◆ EXERCISE REQUIREMENTS
The response should contain every entry, reproduced exactly.
Content starts
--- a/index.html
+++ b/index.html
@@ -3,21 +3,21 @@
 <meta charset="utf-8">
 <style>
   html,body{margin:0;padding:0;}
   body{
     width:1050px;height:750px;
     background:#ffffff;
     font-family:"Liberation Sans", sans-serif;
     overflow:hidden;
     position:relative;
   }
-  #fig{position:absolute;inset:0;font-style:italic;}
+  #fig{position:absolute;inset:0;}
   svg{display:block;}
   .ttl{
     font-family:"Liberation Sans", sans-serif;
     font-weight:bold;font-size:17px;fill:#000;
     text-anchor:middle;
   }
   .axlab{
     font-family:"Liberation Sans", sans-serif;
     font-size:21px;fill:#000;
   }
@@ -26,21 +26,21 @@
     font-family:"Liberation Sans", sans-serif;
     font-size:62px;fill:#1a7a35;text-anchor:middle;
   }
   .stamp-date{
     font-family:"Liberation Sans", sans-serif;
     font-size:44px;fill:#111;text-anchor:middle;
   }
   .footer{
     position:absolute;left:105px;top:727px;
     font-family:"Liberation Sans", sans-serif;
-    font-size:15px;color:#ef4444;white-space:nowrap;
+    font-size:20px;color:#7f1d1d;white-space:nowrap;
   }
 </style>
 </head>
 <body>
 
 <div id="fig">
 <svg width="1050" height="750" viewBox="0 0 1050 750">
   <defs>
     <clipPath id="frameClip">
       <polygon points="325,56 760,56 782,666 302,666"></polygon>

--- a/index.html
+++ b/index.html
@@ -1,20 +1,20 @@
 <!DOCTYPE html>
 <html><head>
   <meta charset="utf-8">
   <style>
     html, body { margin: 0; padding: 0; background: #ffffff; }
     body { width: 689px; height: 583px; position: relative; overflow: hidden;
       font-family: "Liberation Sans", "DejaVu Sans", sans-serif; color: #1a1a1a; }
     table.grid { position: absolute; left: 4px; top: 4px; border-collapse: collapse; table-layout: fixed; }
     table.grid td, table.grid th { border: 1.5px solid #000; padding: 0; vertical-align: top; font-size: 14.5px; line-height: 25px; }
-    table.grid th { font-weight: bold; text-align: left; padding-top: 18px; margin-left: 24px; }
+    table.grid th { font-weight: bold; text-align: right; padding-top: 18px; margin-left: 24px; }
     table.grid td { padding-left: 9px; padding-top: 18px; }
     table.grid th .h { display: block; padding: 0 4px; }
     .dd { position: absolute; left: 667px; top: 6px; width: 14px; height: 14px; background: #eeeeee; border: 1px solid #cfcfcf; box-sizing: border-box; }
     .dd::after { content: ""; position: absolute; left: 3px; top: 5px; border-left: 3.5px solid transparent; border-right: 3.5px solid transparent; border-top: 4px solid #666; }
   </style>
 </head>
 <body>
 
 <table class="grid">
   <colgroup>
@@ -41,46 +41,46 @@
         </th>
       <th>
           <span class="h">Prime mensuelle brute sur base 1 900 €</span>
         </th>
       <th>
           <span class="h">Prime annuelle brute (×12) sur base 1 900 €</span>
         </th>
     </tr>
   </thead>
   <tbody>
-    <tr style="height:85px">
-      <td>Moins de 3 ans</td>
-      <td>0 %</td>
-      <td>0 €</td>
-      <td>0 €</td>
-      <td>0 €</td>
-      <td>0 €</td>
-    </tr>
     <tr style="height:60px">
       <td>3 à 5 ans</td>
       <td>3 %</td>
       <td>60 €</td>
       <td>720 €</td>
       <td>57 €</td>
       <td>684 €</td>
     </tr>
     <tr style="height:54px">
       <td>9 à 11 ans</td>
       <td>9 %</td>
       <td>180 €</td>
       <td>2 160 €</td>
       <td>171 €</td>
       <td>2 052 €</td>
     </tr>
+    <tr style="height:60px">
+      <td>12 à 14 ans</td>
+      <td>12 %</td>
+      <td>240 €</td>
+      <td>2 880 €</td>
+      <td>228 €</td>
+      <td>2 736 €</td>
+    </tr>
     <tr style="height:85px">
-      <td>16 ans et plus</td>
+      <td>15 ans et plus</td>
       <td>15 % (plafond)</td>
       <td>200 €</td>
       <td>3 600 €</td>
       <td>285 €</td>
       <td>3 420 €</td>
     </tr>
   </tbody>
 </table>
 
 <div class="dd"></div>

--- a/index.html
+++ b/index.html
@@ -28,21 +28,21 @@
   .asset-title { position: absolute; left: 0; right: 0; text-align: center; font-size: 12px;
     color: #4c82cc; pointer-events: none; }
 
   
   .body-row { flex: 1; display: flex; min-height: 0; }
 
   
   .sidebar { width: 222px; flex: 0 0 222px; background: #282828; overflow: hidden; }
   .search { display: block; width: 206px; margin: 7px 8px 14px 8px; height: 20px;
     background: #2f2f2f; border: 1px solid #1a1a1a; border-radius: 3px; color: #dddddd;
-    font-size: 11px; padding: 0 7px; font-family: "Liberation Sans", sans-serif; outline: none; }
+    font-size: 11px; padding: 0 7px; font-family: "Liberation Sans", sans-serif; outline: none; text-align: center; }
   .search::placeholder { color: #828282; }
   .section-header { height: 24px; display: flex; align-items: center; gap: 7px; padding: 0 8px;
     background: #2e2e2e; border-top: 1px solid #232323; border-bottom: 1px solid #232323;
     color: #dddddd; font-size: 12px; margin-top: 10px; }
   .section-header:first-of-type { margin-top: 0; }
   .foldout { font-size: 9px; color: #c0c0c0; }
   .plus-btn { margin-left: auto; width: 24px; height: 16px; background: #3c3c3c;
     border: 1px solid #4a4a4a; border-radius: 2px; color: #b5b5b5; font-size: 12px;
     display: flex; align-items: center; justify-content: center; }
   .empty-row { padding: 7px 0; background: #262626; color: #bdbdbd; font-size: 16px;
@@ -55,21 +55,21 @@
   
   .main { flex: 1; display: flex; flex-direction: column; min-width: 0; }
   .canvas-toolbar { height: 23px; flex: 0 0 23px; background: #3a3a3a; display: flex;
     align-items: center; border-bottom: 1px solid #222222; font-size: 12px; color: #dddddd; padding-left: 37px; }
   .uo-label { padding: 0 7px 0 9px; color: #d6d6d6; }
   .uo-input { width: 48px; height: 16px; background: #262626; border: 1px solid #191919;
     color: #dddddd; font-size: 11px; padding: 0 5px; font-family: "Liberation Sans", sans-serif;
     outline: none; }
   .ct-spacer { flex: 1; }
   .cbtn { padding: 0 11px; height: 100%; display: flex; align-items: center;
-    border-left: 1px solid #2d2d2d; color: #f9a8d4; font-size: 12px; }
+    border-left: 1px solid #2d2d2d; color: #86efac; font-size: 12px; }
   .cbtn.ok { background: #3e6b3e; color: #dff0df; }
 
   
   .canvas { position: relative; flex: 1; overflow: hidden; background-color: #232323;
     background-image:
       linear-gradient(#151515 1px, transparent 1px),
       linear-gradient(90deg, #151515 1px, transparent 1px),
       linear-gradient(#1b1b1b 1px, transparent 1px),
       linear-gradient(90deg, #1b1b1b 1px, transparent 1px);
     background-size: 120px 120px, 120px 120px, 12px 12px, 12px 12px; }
Content ends
◆ REPLY
--- a/index.html
+++ b/index.html
@@ -3,21 +3,21 @@
 <meta charset="utf-8">
 <style>
   html,body{margin:0;padding:0;}
   body{
     width:1050px;height:750px;
     background:#ffffff;
     font-family:"Liberation Sans", sans-serif;
     overflow:hidden;
     position:relative;
   }
-  #fig{position:absolute;inset:0;font-style:italic;}
+  #fig{position:absolute;inset:0;}
   svg{display:block;}
   .ttl{
     font-family:"Liberation Sans", sans-serif;
     font-weight:bold;font-size:17px;fill:#000;
     text-anchor:middle;
   }
   .axlab{
     font-family:"Liberation Sans", sans-serif;
     font-size:21px;fill:#000;
   }
@@ -26,21 +26,21 @@
     font-family:"Liberation Sans", sans-serif;
     font-size:62px;fill:#1a7a35;text-anchor:middle;
   }
   .stamp-date{
     font-family:"Liberation Sans", sans-serif;
     font-size:44px;fill:#111;text-anchor:middle;
   }
   .footer{
     position:absolute;left:105px;top:727px;
     font-family:"Liberation Sans", sans-serif;
-    font-size:15px;color:#ef4444;white-space:nowrap;
+    font-size:20px;color:#7f1d1d;white-space:nowrap;
   }
 </style>
 </head>
 <body>
 
 <div id="fig">
 <svg width="1050" height="750" viewBox="0 0 1050 750">
   <defs>
     <clipPath id="frameClip">
       <polygon points="325,56 760,56 782,666 302,666"></polygon>

--- a/index.html
+++ b/index.html
@@ -1,20 +1,20 @@
 <!DOCTYPE html>
 <html><head>
   <meta charset="utf-8">
   <style>
     html, body { margin: 0; padding: 0; background: #ffffff; }
     body { width: 689px; height: 583px; position: relative; overflow: hidden;
       font-family: "Liberation Sans", "DejaVu Sans", sans-serif; color: #1a1a1a; }
     table.grid { position: absolute; left: 4px; top: 4px; border-collapse: collapse; table-layout: fixed; }
     table.grid td, table.grid th { border: 1.5px solid #000; padding: 0; vertical-align: top; font-size: 14.5px; line-height: 25px; }
-    table.grid th { font-weight: bold; text-align: left; padding-top: 18px; margin-left: 24px; }
+    table.grid th { font-weight: bold; text-align: right; padding-top: 18px; margin-left: 24px; }
     table.grid td { padding-left: 9px; padding-top: 18px; }
     table.grid th .h { display: block; padding: 0 4px; }
     .dd { position: absolute; left: 667px; top: 6px; width: 14px; height: 14px; background: #eeeeee; border: 1px solid #cfcfcf; box-sizing: border-box; }
     .dd::after { content: ""; position: absolute; left: 3px; top: 5px; border-left: 3.5px solid transparent; border-right: 3.5px solid transparent; border-top: 4px solid #666; }
   </style>
 </head>
 <body>
 
 <table class="grid">
   <colgroup>
@@ -41,46 +41,46 @@
         </th>
       <th>
           <span class="h">Prime mensuelle brute sur base 1 900 €</span>
         </th>
       <th>
           <span class="h">Prime annuelle brute (×12) sur base 1 900 €</span>
         </th>
     </tr>
   </thead>
   <tbody>
-    <tr style="height:85px">
-      <td>Moins de 3 ans</td>
-      <td>0 %</td>
-      <td>0 €</td>
-      <td>0 €</td>
-      <td>0 €</td>
-      <td>0 €</td>
-    </tr>
     <tr style="height:60px">
       <td>3 à 5 ans</td>
       <td>3 %</td>
       <td>60 €</td>
       <td>720 €</td>
       <td>57 €</td>
       <td>684 €</td>
     </tr>
     <tr style="height:54px">
       <td>9 à 11 ans</td>
       <td>9 %</td>
       <td>180 €</td>
       <td>2 160 €</td>
       <td>171 €</td>
       <td>2 052 €</td>
     </tr>
+    <tr style="height:60px">
+      <td>12 à 14 ans</td>
+      <td>12 %</td>
+      <td>240 €</td>
+      <td>2 880 €</td>
+      <td>228 €</td>
+      <td>2 736 €</td>
+    </tr>
     <tr style="height:85px">
-      <td>16 ans et plus</td>
+      <td>15 ans et plus</td>
       <td>15 % (plafond)</td>
       <td>200 €</td>
       <td>3 600 €</td>
       <td>285 €</td>
       <td>3 420 €</td>
     </tr>
   </tbody>
 </table>
 
 <div class="dd"></div>

--- a/index.html
+++ b/index.html
@@ -28,21 +28,21 @@
   .asset-title { position: absolute; left: 0; right: 0; text-align: center; font-size: 12px;
     color: #4c82cc; pointer-events: none; }
 
   
   .body-row { flex: 1; display: flex; min-height: 0; }
 
   
   .sidebar { width: 222px; flex: 0 0 222px; background: #282828; overflow: hidden; }
   .search { display: block; width: 206px; margin: 7px 8px 14px 8px; height: 20px;
     background: #2f2f2f; border: 1px solid #1a1a1a; border-radius: 3px; color: #dddddd;
-    font-size: 11px; padding: 0 7px; font-family: "Liberation Sans", sans-serif; outline: none; }
+    font-size: 11px; padding: 0 7px; font-family: "Liberation Sans", sans-serif; outline: none; text-align: center; }
   .search::placeholder { color: #828282; }
   .section-header { height: 24px; display: flex; align-items: center; gap: 7px; padding: 0 8px;
     background: #2e2e2e; border-top: 1px solid #232323; border-bottom: 1px solid #232323;
     color: #dddddd; font-size: 12px; margin-top: 10px; }
   .section-header:first-of-type { margin-top: 0; }
   .foldout { font-size: 9px; color: #c0c0c0; }
   .plus-btn { margin-left: auto; width: 24px; height: 16px; background: #3c3c3c;
     border: 1px solid #4a4a4a; border-radius: 2px; color: #b5b5b5; font-size: 12px;
     display: flex; align-items: center; justify-content: center; }
   .empty-row { padding: 7px 0; background: #262626; color: #bdbdbd; font-size: 16px;
@@ -55,21 +55,21 @@
   
   .main { flex: 1; display: flex; flex-direction: column; min-width: 0; }
   .canvas-toolbar { height: 23px; flex: 0 0 23px; background: #3a3a3a; display: flex;
     align-items: center; border-bottom: 1px solid #222222; font-size: 12px; color: #dddddd; padding-left: 37px; }
   .uo-label { padding: 0 7px 0 9px; color: #d6d6d6; }
   .uo-input { width: 48px; height: 16px; background: #262626; border: 1px solid #191919;
     color: #dddddd; font-size: 11px; padding: 0 5px; font-family: "Liberation Sans", sans-serif;
     outline: none; }
   .ct-spacer { flex: 1; }
   .cbtn { padding: 0 11px; height: 100%; display: flex; align-items: center;
-    border-left: 1px solid #2d2d2d; color: #f9a8d4; font-size: 12px; }
+    border-left: 1px solid #2d2d2d; color: #86efac; font-size: 12px; }
   .cbtn.ok { background: #3e6b3e; color: #dff0df; }
 
   
   .canvas { position: relative; flex: 1; overflow: hidden; background-color: #232323;
     background-image:
       linear-gradient(#151515 1px, transparent 1px),
       linear-gradient(90deg, #151515 1px, transparent 1px),
       linear-gradient(#1b1b1b 1px, transparent 1px),
       linear-gradient(90deg, #1b1b1b 1px, transparent 1px);
     background-size: 120px 120px, 120px 120px, 12px 12px, 12px 12px; }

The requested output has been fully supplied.